Well we had our Queen City Clayers meeting here in Charlotte last Sat and I taught my poinsettia cane. I believe a good time was had by all. We had hoped for a contingent from Asheville to come to our meeting but unfortunately they had about a foot of snow dumped on them and they couldn't make it. Here in Charlotte the roads were clear so we pressed on without them. I promise to teach them at a later time if they want me to. Now even though I approached the cane as a tutorial and took pictures I had never really "taught" it before and I learned some things along the way. Since many have read the tutorial (and I thank all of those who took the time to leave such nice comments!) I thought I'd pass on a few more tips.
1) OK I know we all have our clay preferences. But really if you are going to cane I would have to suggest that you use Kato clay. Or a least combine Kato with Premo. I know Premo is easier to get at Michael's and A. C. Moore but several brought Premo and to be honest I just don't see how you use it for caning.

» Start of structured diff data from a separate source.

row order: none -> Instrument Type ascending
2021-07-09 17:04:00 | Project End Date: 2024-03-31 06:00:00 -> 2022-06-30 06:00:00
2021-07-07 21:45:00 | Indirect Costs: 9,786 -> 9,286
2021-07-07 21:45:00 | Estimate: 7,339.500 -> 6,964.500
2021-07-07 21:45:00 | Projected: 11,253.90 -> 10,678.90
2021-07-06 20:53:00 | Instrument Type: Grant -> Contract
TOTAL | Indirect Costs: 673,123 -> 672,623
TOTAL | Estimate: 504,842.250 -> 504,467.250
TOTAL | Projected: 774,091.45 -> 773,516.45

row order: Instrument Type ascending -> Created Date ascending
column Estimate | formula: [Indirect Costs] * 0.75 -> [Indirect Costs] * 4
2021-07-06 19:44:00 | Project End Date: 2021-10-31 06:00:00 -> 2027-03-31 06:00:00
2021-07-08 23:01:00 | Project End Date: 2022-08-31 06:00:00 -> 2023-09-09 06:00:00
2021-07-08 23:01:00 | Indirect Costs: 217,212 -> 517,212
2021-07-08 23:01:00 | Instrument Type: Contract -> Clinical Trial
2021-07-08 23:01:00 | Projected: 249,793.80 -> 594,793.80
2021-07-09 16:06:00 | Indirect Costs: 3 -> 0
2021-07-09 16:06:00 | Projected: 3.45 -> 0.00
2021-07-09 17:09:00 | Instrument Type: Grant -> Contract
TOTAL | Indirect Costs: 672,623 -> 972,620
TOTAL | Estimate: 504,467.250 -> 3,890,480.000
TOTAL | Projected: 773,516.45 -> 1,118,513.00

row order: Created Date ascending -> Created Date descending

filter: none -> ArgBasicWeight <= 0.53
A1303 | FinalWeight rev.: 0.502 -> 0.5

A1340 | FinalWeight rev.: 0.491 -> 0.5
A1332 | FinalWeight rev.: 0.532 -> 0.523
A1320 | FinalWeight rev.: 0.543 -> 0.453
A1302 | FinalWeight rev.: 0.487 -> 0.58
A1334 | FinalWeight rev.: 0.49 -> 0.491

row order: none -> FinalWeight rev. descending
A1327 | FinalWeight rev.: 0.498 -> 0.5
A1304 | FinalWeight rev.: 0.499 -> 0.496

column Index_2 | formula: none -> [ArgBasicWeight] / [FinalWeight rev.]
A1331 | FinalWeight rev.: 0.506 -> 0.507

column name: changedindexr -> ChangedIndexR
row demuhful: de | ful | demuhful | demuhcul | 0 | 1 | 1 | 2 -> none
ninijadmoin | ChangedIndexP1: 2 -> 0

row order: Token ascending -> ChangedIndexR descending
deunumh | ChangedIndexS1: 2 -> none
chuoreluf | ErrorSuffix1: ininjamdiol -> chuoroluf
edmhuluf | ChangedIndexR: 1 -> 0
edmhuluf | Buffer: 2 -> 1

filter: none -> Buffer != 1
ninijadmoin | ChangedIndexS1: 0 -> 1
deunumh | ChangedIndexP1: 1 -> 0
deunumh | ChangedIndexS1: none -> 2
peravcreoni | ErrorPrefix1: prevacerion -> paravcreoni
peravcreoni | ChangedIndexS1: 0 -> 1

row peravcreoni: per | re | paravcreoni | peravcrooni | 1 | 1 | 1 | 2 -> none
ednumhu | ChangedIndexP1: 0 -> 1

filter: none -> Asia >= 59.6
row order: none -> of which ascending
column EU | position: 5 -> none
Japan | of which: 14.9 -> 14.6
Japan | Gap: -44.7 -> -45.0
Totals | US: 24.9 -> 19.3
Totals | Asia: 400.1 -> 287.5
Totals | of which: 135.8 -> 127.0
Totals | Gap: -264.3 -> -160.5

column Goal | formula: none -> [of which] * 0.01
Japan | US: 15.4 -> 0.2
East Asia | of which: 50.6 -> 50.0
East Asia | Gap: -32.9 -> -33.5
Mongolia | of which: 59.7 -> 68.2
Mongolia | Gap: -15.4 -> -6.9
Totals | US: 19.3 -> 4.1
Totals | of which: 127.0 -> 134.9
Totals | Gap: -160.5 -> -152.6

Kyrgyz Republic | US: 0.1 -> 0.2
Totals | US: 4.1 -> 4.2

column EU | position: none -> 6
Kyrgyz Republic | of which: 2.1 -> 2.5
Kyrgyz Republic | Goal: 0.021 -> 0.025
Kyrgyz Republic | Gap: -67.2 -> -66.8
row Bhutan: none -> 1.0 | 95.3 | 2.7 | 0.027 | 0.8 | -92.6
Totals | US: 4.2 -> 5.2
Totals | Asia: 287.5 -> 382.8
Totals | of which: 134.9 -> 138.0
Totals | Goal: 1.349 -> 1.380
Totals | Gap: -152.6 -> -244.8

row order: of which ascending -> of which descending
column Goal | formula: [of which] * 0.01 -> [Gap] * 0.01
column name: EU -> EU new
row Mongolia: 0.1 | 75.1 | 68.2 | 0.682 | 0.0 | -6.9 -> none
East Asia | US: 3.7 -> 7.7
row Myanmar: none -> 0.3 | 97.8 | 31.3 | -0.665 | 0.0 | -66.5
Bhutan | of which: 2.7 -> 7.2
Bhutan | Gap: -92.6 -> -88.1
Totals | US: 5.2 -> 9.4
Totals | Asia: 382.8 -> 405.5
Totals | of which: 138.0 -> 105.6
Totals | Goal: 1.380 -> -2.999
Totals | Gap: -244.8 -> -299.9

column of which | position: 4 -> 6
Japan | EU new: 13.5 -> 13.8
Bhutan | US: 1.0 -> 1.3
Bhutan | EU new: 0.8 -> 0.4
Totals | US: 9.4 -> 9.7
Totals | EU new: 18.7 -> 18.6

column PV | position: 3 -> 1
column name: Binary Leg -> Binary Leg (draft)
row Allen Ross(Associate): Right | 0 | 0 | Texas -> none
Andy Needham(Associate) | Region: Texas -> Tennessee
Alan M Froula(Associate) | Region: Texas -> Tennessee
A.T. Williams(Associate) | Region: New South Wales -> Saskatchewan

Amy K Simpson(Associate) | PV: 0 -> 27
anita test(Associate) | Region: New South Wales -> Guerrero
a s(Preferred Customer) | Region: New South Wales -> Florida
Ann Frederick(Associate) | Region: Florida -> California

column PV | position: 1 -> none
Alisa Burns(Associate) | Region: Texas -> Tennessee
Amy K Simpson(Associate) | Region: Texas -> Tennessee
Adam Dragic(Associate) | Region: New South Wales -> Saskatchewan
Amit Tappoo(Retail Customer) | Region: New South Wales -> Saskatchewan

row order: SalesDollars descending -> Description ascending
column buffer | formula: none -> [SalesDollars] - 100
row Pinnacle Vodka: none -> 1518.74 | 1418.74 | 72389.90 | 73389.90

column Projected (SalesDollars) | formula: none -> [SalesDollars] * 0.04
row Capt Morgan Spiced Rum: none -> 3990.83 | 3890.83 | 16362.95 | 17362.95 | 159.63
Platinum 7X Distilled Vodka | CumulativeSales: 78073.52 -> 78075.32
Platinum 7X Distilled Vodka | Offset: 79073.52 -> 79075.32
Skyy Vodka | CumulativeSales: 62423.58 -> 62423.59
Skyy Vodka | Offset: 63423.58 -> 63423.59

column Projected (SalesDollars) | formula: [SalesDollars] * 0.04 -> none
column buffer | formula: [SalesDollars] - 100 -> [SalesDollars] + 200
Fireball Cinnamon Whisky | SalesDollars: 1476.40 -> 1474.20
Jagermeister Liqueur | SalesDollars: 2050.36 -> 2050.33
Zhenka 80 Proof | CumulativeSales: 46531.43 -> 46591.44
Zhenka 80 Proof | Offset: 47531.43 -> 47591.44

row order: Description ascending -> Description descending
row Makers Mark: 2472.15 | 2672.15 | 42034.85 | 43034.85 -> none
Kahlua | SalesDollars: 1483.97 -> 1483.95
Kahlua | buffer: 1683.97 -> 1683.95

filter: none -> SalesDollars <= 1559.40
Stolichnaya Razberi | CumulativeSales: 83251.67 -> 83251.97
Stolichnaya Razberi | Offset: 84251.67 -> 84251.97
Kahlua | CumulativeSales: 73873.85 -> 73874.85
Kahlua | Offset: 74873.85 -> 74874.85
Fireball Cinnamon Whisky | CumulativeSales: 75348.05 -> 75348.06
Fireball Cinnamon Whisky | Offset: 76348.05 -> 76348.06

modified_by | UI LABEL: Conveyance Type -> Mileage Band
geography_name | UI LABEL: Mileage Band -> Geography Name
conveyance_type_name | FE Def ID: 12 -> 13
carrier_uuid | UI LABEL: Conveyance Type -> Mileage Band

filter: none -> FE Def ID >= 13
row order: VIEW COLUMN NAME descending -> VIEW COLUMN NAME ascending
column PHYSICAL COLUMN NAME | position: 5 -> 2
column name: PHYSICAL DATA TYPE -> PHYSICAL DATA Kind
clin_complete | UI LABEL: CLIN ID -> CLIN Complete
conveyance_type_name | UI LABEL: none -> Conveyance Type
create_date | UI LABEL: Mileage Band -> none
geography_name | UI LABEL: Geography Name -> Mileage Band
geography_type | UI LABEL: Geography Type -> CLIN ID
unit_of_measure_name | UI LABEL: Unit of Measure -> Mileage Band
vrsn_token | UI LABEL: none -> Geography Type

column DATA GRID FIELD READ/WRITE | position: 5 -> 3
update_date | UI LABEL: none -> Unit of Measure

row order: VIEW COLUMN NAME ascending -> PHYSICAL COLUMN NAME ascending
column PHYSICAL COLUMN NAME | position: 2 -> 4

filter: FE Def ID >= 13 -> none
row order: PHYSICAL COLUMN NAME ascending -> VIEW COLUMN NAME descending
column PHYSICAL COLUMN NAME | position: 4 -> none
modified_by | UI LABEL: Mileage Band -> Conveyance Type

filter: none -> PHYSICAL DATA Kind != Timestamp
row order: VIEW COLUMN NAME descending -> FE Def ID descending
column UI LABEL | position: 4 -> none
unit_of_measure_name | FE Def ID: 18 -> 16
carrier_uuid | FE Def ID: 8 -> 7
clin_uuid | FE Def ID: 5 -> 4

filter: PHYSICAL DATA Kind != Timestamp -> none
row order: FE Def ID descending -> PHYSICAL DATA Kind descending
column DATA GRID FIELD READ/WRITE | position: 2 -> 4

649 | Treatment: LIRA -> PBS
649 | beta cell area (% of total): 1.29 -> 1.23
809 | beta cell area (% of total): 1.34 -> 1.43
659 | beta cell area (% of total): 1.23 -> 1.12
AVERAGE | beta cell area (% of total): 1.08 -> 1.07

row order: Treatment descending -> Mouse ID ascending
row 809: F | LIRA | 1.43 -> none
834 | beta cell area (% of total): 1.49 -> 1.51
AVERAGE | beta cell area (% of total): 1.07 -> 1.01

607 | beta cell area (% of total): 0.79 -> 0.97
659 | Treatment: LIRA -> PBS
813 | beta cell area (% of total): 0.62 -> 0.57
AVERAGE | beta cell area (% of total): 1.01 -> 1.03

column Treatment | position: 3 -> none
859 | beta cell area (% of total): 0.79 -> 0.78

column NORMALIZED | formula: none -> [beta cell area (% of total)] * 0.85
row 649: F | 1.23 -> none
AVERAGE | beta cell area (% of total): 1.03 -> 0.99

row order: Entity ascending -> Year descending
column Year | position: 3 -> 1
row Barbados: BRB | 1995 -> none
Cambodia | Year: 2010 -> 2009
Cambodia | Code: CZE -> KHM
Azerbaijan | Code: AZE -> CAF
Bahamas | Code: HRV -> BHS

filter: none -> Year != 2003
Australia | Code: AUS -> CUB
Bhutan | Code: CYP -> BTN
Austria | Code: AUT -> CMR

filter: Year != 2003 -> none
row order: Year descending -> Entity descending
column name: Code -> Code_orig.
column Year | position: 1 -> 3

I think they all get sick of hearing me call it MOOSH! (a new claying technical term) Yes it easier to condition (that's because it's moosh!) Yes it comes in more colors. But really if you are conditioning the clay anyway how much harder is it to add colors together. And trust me the time you spend conditioning is worth it if you canes maintain their shape after all the work you have done! Now to those Premo lovers out there I must confess that I am using Premo more and more. I use it often to back my pieces or when making beads and other stuff. I know there are people who cane with Premo. Kathleen Dustin (who I consider one of the greates polymer clay artists out there) canes with Premo. I would have to bet she leeches tfirst and this takes time when teaching and trying to get something finished in 3-4 hours. CLUMP!!! What's that you ask? That's the sound of me getting off my soapbox!
2) There seemed to be some confusion when it came to assembling the half petal shape. I have a posted a picture which I hope helps explain the process. Cut all of the reduced cane into about nine segments. Start with the smallest piece. put the next largest segment next to it with the flattened side facing the same way. Stack the remaining segments in the same way. I hope this helps.
Well that's enough on the poinsettia cane. You can see pictures from our meeting if you visit our blog QueenCityClayers.blogspot.com. I hope you all enjoyed the tutorial and I'd love to see pictures if any of you made your own canes.I am going back to work on my latest project. I have already worked on it for a week and I'd guess I am about one third of the way finished.